*Instructions for the task*.
Find the line containing "(377, 260) none" in the listing below. Repeat it exactly, along with each following line up to and including the one containing "(302, 521) none".

*Task input*.
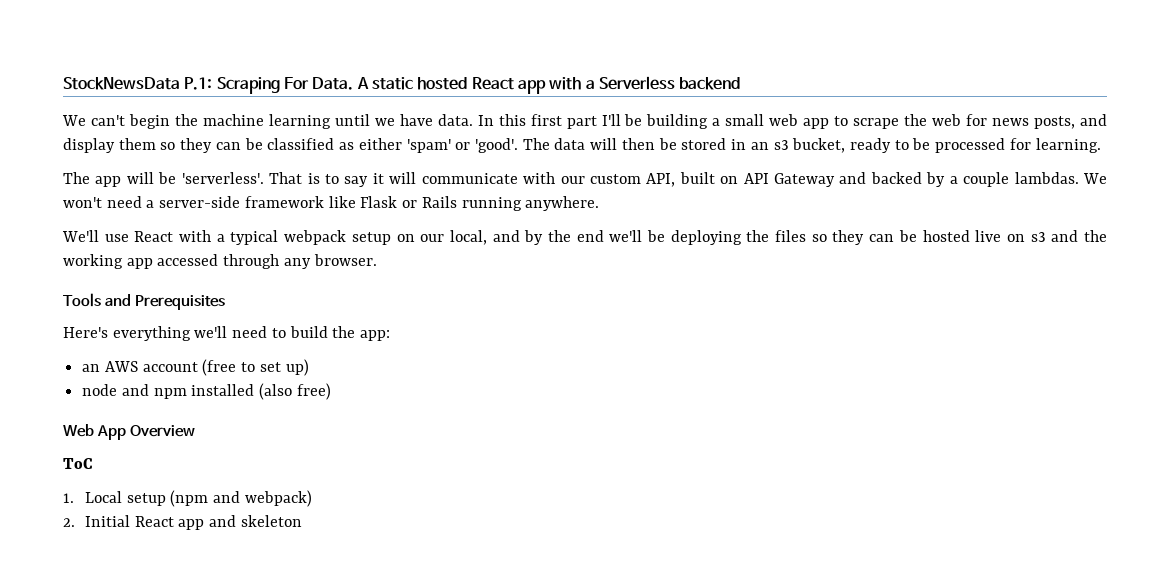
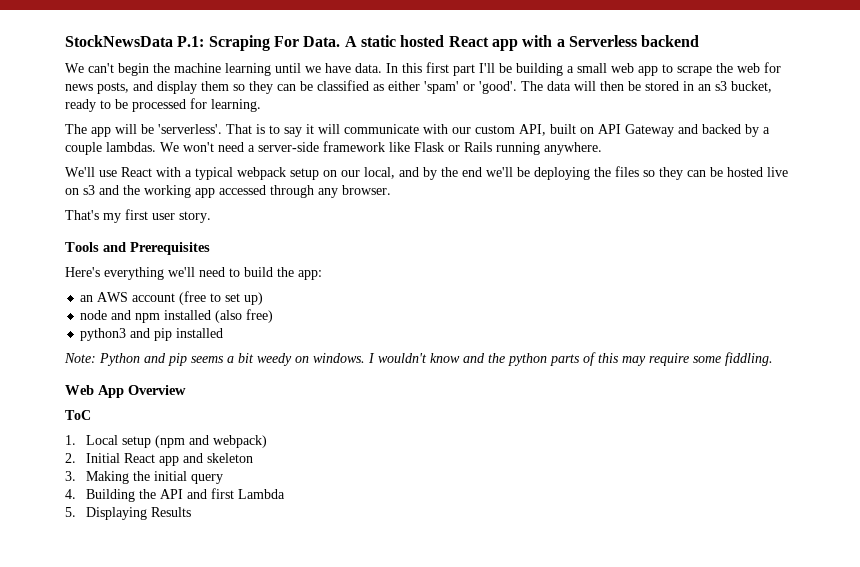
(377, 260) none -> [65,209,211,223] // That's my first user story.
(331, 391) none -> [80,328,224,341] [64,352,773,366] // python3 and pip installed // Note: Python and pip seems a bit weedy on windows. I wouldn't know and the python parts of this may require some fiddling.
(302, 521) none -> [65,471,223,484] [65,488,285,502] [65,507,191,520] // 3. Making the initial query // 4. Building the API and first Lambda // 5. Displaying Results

--

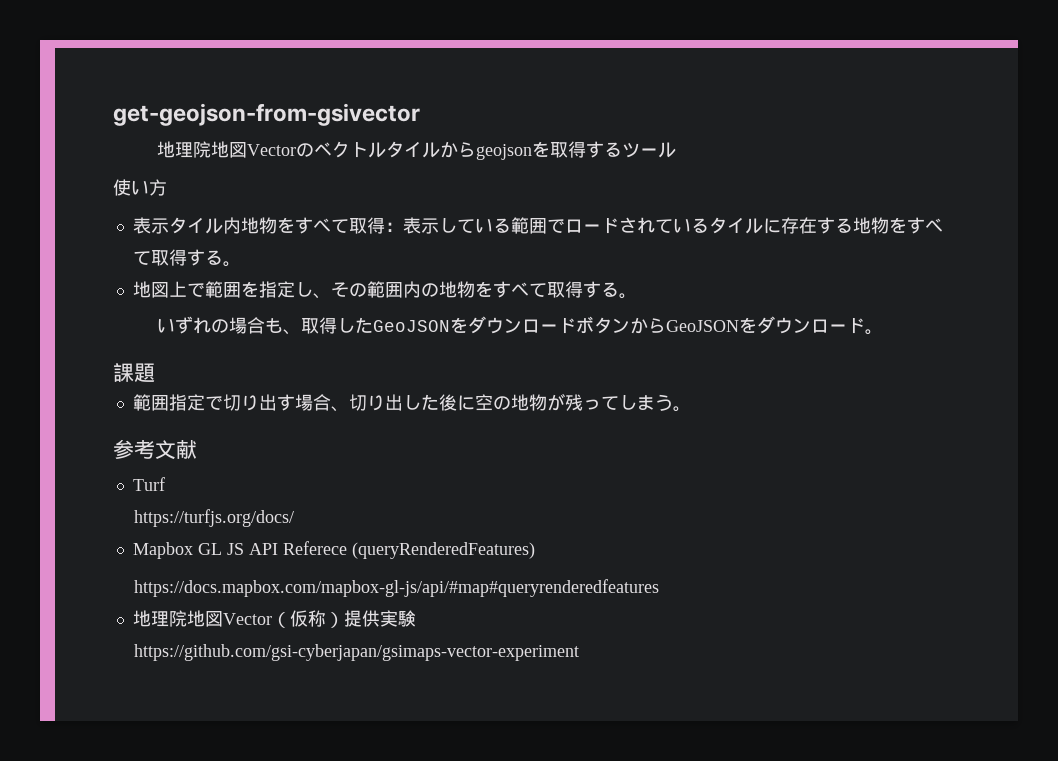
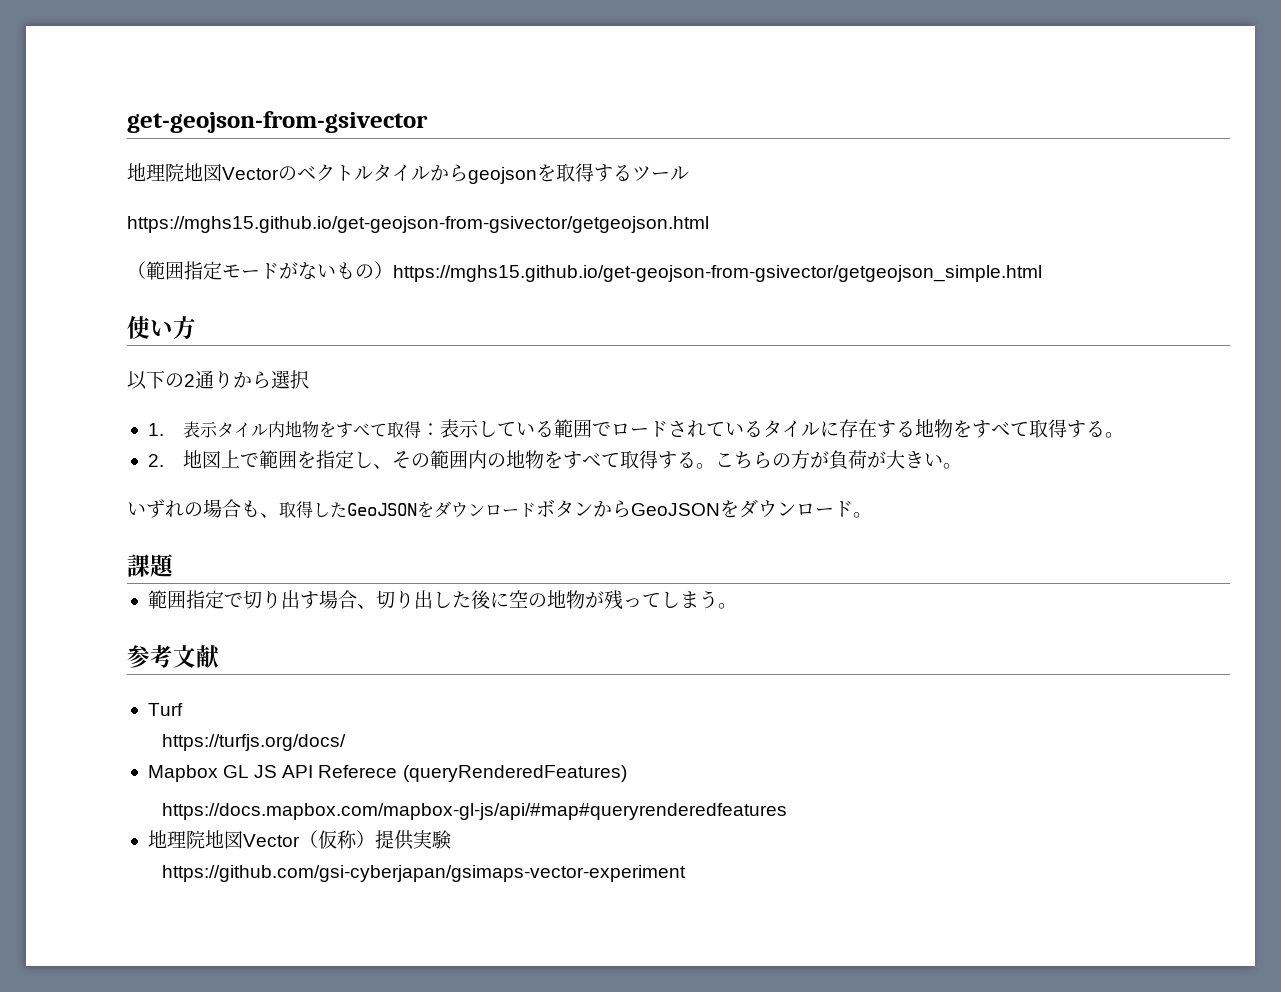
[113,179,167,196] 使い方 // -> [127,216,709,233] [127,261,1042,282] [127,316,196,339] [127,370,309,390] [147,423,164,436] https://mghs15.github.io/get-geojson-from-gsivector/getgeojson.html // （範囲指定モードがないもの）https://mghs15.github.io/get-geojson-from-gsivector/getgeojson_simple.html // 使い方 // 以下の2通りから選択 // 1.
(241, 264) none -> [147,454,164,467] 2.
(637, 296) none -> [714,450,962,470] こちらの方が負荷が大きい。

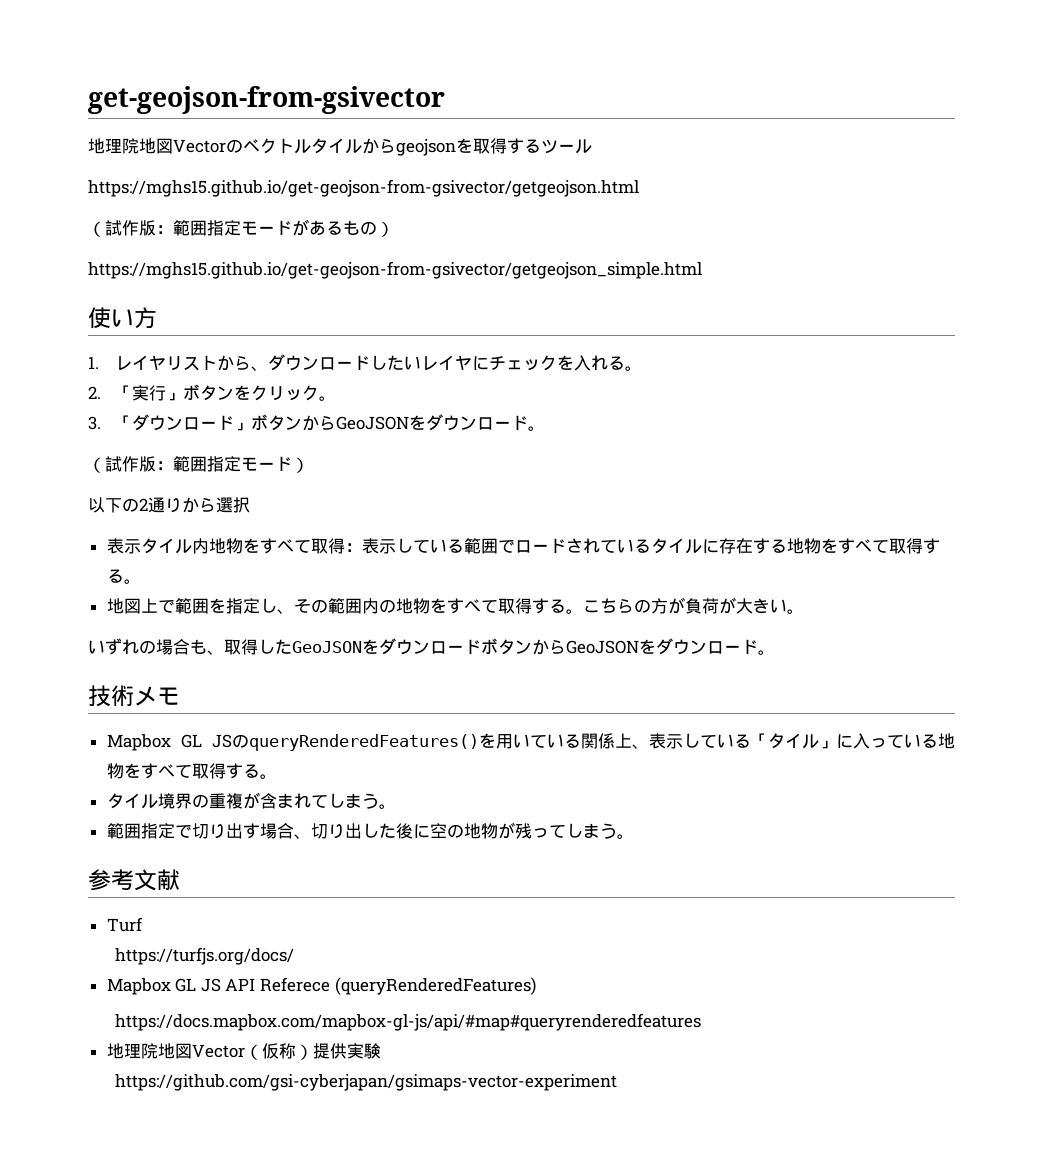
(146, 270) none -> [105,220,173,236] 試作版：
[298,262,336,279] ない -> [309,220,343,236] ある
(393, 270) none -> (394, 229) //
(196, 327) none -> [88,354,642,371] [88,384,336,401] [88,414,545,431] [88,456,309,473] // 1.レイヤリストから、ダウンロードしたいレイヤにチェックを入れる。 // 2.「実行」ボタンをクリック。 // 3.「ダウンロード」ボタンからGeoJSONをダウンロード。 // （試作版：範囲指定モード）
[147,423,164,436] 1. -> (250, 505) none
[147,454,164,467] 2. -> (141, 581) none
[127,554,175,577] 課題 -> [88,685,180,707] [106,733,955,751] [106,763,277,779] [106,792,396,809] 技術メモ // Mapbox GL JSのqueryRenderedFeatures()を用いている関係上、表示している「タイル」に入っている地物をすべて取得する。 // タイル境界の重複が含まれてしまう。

--

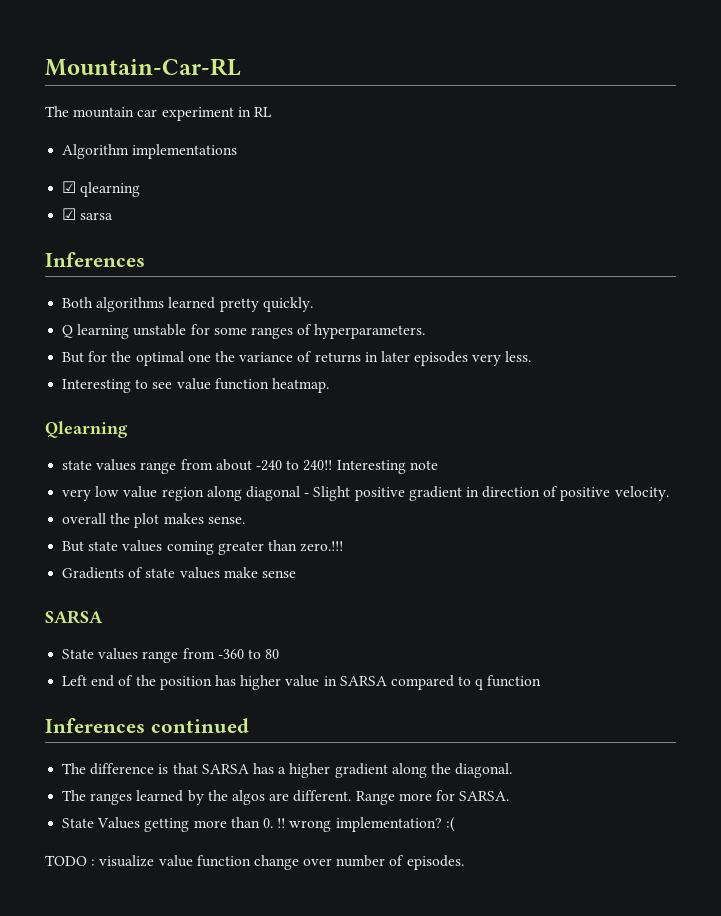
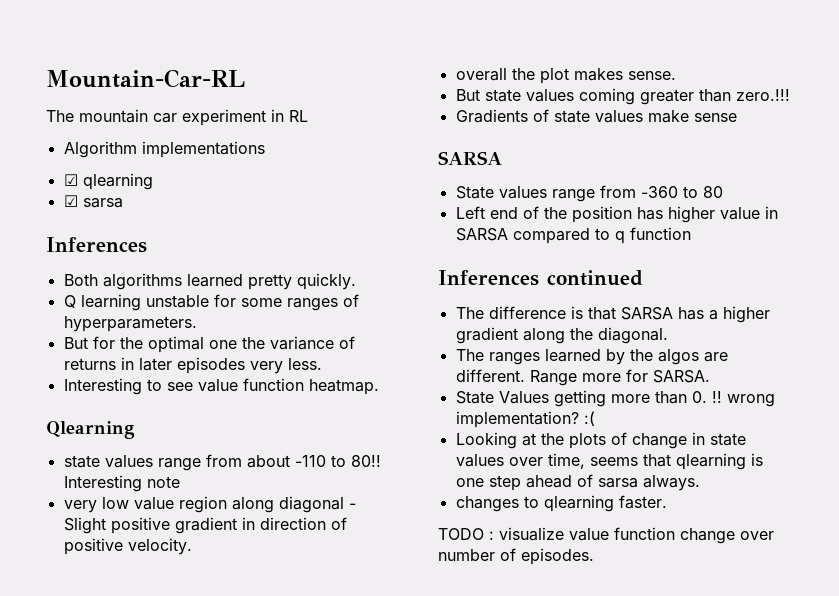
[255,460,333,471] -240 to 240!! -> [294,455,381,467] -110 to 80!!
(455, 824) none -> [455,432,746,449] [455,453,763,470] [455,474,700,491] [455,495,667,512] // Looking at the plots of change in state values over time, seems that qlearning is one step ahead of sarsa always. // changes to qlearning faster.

*Result for this exercise*.
(377, 260) none -> [65,209,211,223] // That's my first user story.
(331, 391) none -> [80,328,224,341] [64,352,773,366] // python3 and pip installed // Note: Python and pip seems a bit weedy on windows. I wouldn't know and the python parts of this may require some fiddling.
(302, 521) none -> [65,471,223,484] [65,488,285,502] [65,507,191,520] // 3. Making the initial query // 4. Building the API and first Lambda // 5. Displaying Results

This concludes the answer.